The Sad Story of a Lonely White Blood Cell

Sorry for not posting in a while, but I’m really focused on winning Camp Nanowrimo. I would be two days ahead of ultimate goal right now if I hadn’t had to write this short story for extra credit (for biology, which I’m not doing so good in). Basically I had to write a story that told the life of a white blood cell, while also telling the reader about HIV, vaccines, viruses and other science-y stuff. Since I’m drained out in imagination and slightly sleep deprived, I put this as a post. Enjoy.

Once upon a time there was a white blood cell named Loser. Loser was always made fun of by his peers for being, well, a loser. Loser’s mother, who was intoxicated at the time of giving birth (pro tip: alcohol consumption during pregnancy is rarely a good idea), had given her son a surprisingly accurate name.

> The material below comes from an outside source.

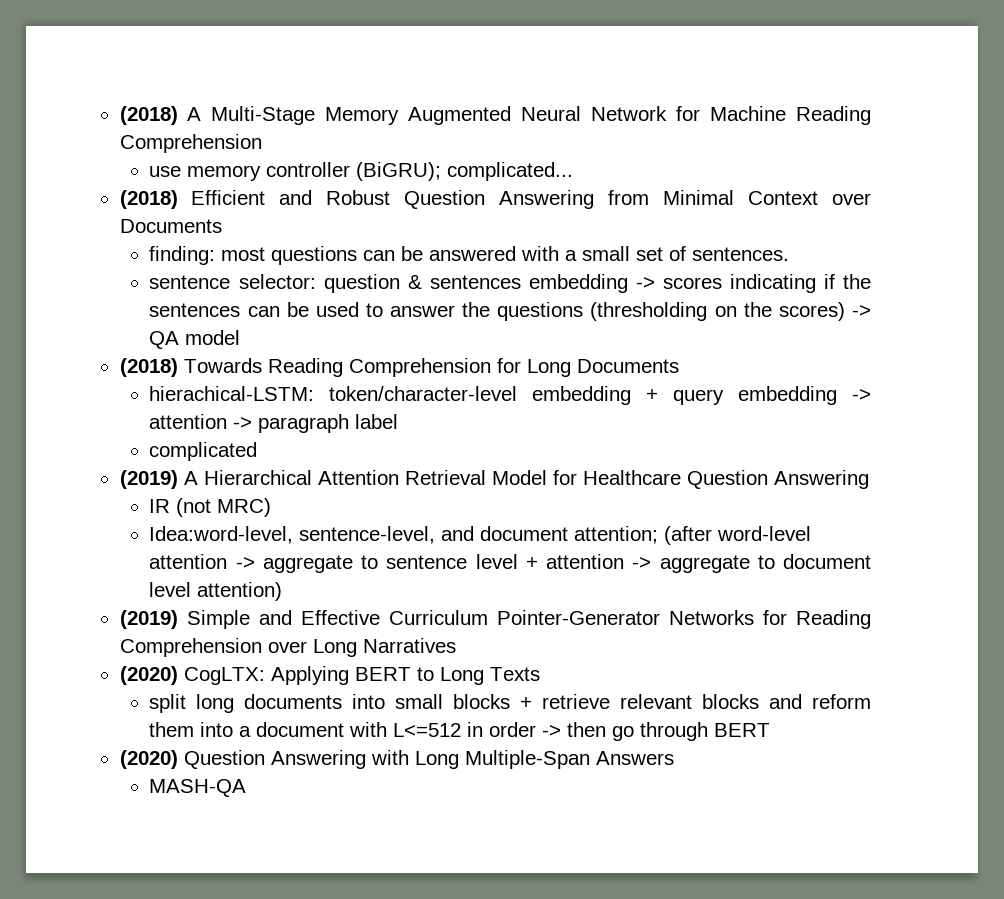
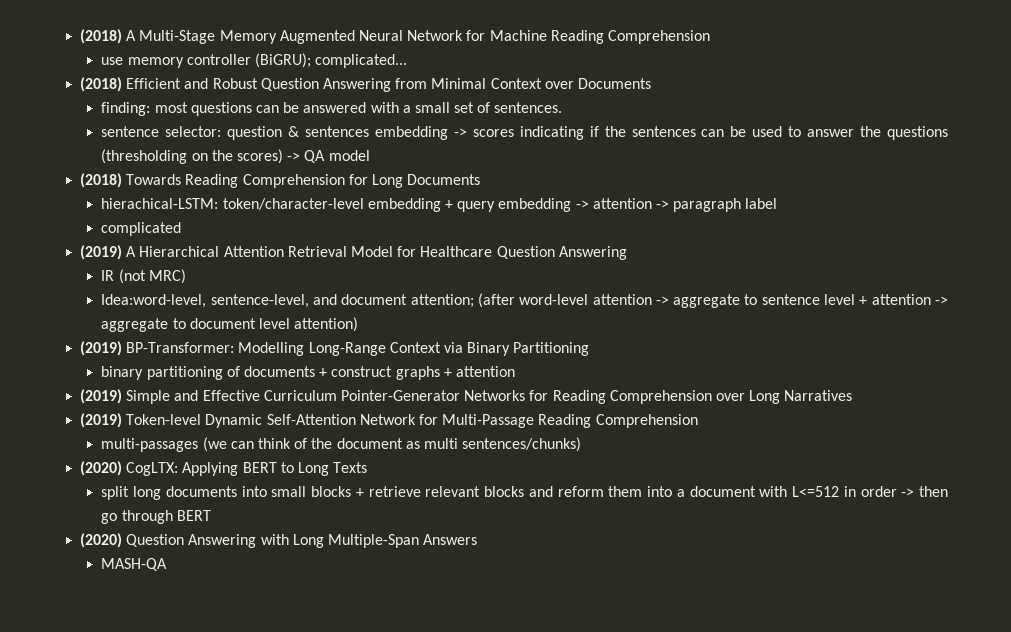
(283, 591) none -> [80,341,590,356] [101,366,515,380] // (2019) BP-Transformer: Modelling Long-Range Context via Binary Partitioning // binary partitioning of documents + construct graphs + attention
(456, 645) none -> [80,413,698,428] [101,437,582,452] // (2019) Token-level Dynamic Self-Attention Network for Multi-Passage Reading Comprehension // multi-passages (we can think of the document as multi sentences/chunks)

Loser’s only real friend was another ill-named white blood cell named, “Lamehead McGee,” who never made fun of his stupid name because his own name was just as bad. The two of them had the worst names in all of the immune system. The problem was, Lamehead McGee was a lymphocyte cell, meaning that he mostly fought B-cells, T-cells and virus-infected cells, while Loser was a neutrophil cell, meaning he targeted mostly bacteria and fungi, so they rarely got to see each other.

One day, when Loser was taking a leisurely stroll down the femoral artery, he was attacked by a bunch of mischievous teenage hoodlums. They were also lymphocyte white blood cells, so they had been messing with him from the moment Loser was born (about seventeen minutes ago).

“Hey Loser!” One of them shouted. It was John, who thought he was so cool for having a normal name.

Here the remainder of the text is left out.